● Problem details: Please return exactly the lines below that run from the line with "[265,665,292,674] [425,55,439,67] area;" through the end of the listing, both included, but not the pictures.

● Given records:
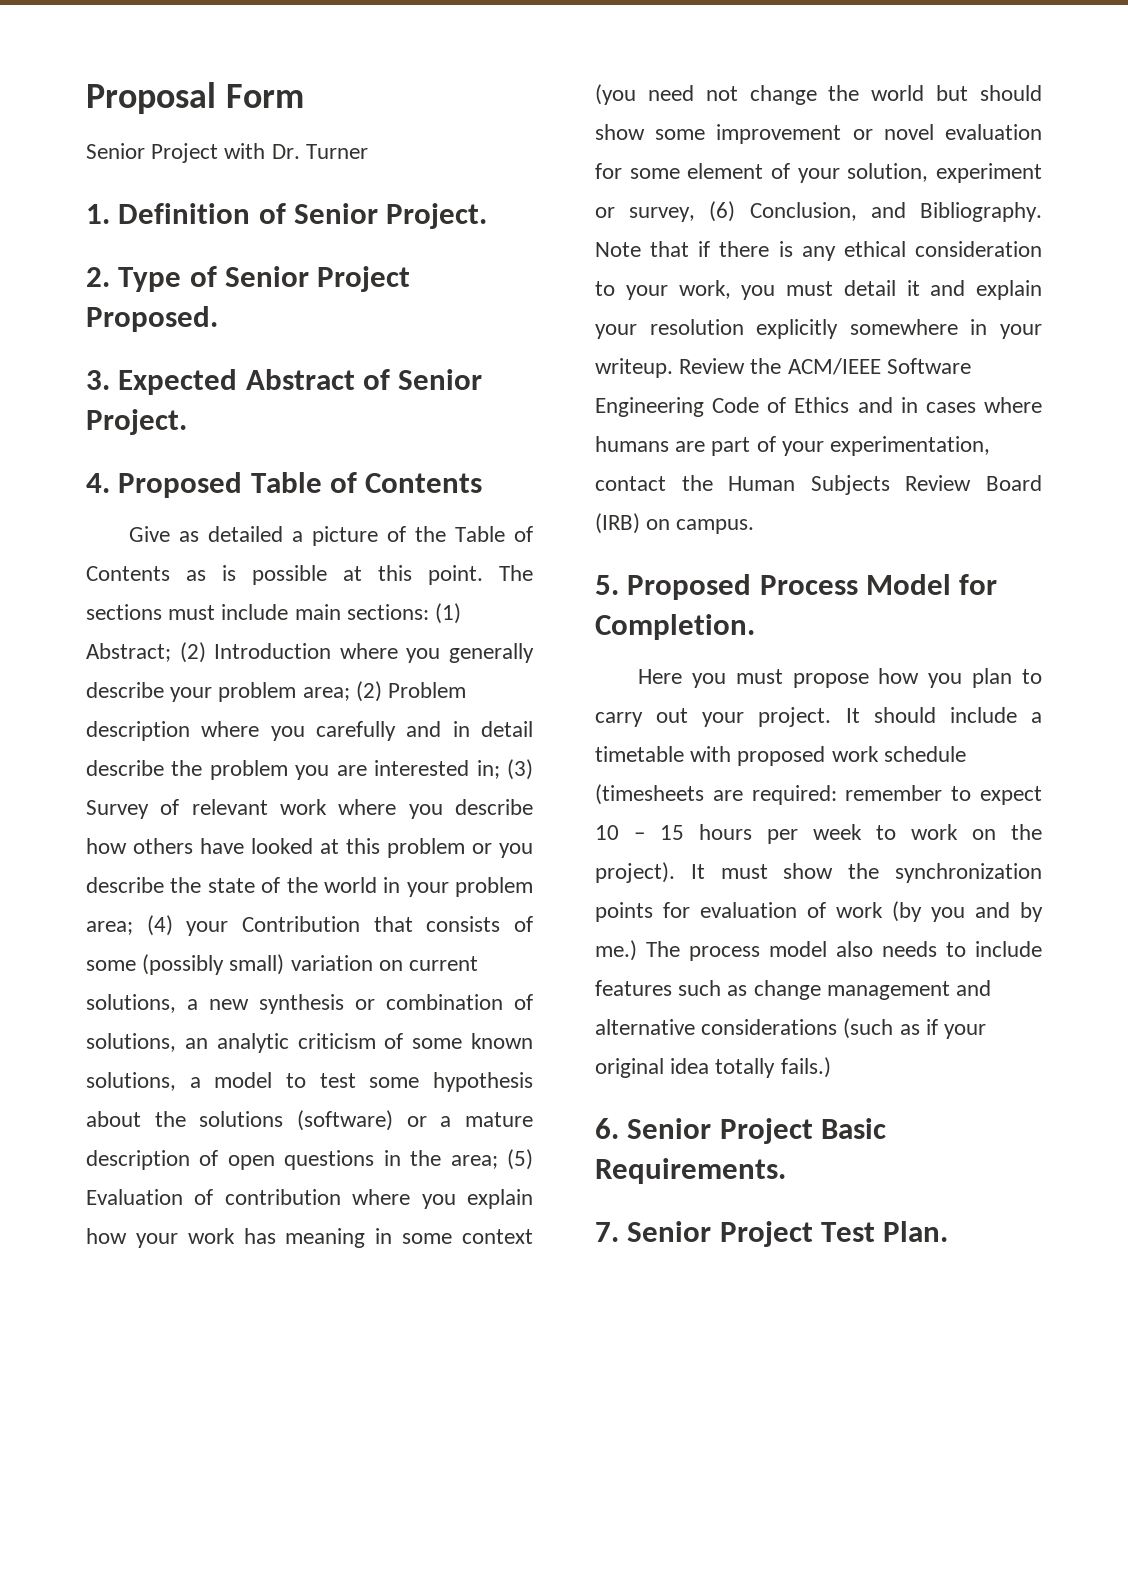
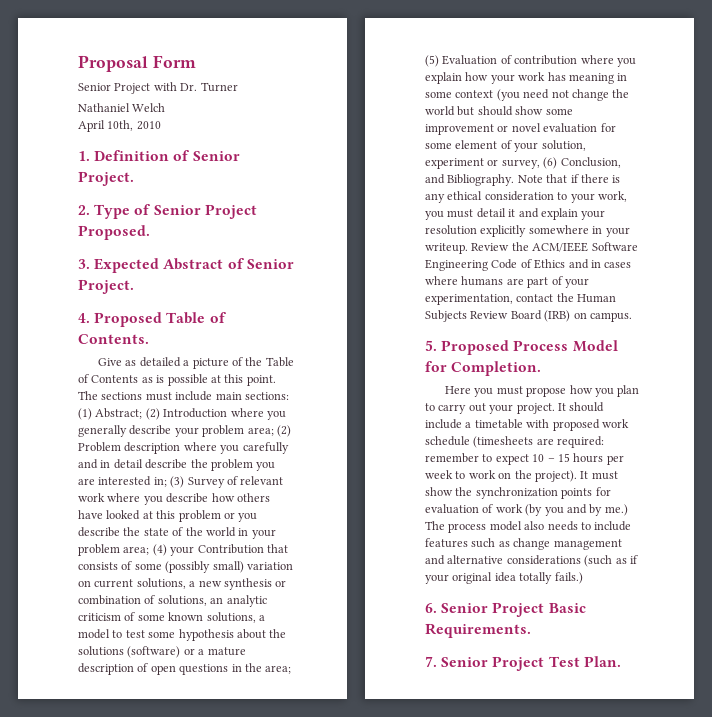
(368, 151) none -> [78,103,166,112] [78,120,161,132] // Nathaniel Welch // April 10th, 2010
[365,473,483,493] Contents -> [78,334,149,344] Contents.

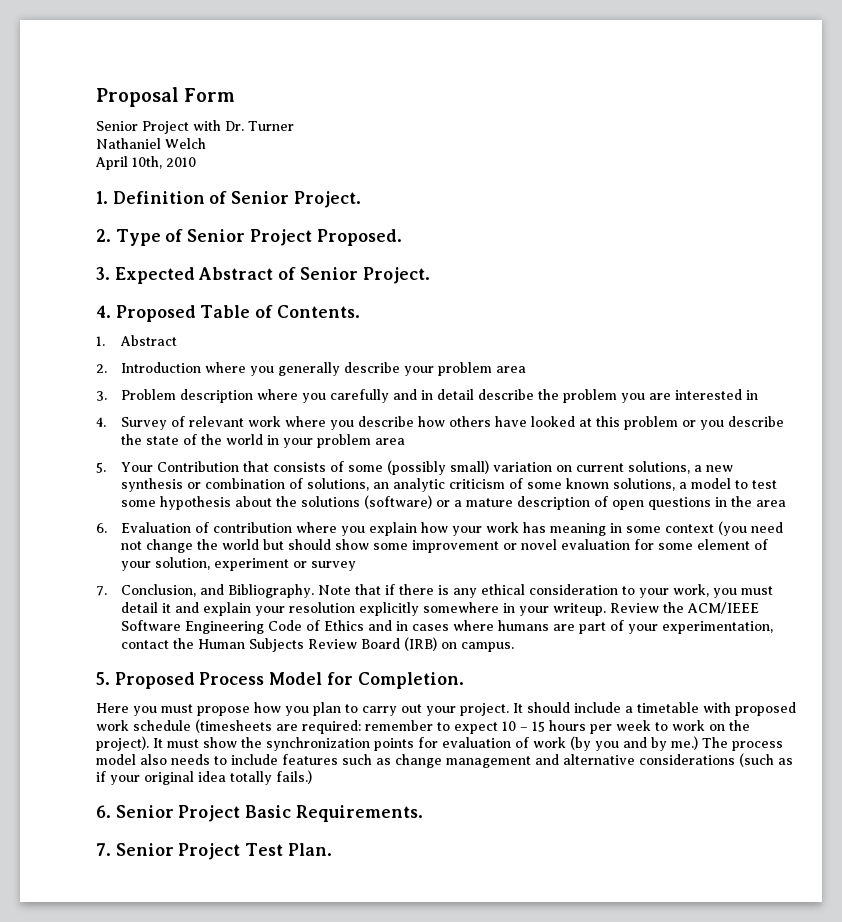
[98,357,294,369] [78,374,276,386] [78,391,289,401] [78,408,160,420] Give as detailed a picture of the Table of Contents as is possible at this point. The sections must include main sections: (1) Abstract; (2) -> [96,335,177,346] [96,364,107,373] 1. Abstract // 2.
[247,425,291,437] area; (2) -> [495,366,526,373] [96,391,107,401] area // 3.
[153,476,185,488] in; (3) -> [745,390,758,400] [96,417,106,427] in // 4.
[123,544,195,556] area; (4) your -> [374,438,405,445] [96,462,153,473] area // 5. Your
[265,665,292,674] [425,55,439,67] area; (5) -> [755,500,786,507] [96,523,107,533] area // 6.
[501,157,558,169] survey, (6) -> [310,561,356,571] [96,586,107,596] survey // 7.

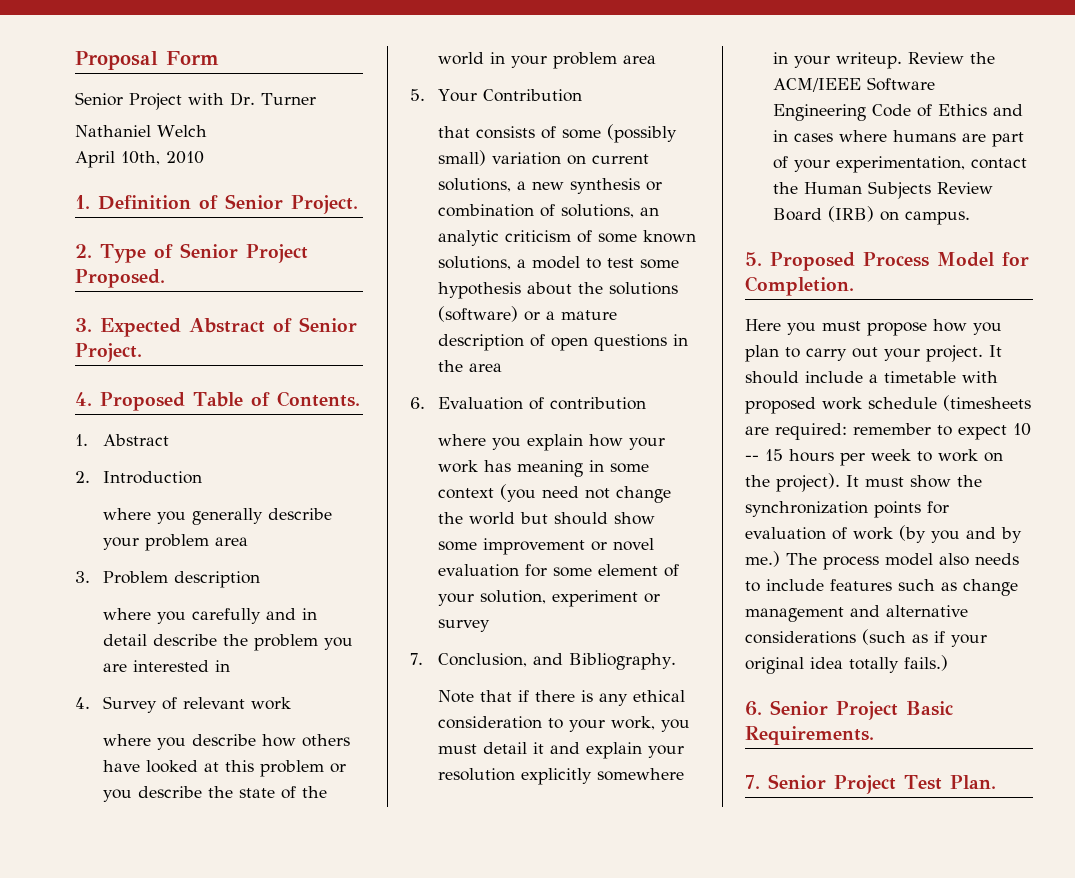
(201, 367) none -> (203, 477) //
(253, 396) none -> (261, 579) //
(281, 421) none -> (292, 703) //
(239, 466) none -> (583, 95) //
(292, 527) none -> (647, 403) //
(314, 591) none -> (677, 661) //
[520,727,528,731] – -> [745,455,759,461] --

● Response area:
[265,665,292,674] [425,55,439,67] area; (5) -> [755,500,786,507] [96,523,107,533] area // 6.
[501,157,558,169] survey, (6) -> [310,561,356,571] [96,586,107,596] survey // 7.

(201, 367) none -> (203, 477) //
(253, 396) none -> (261, 579) //
(281, 421) none -> (292, 703) //
(239, 466) none -> (583, 95) //
(292, 527) none -> (647, 403) //
(314, 591) none -> (677, 661) //
[520,727,528,731] – -> [745,455,759,461] --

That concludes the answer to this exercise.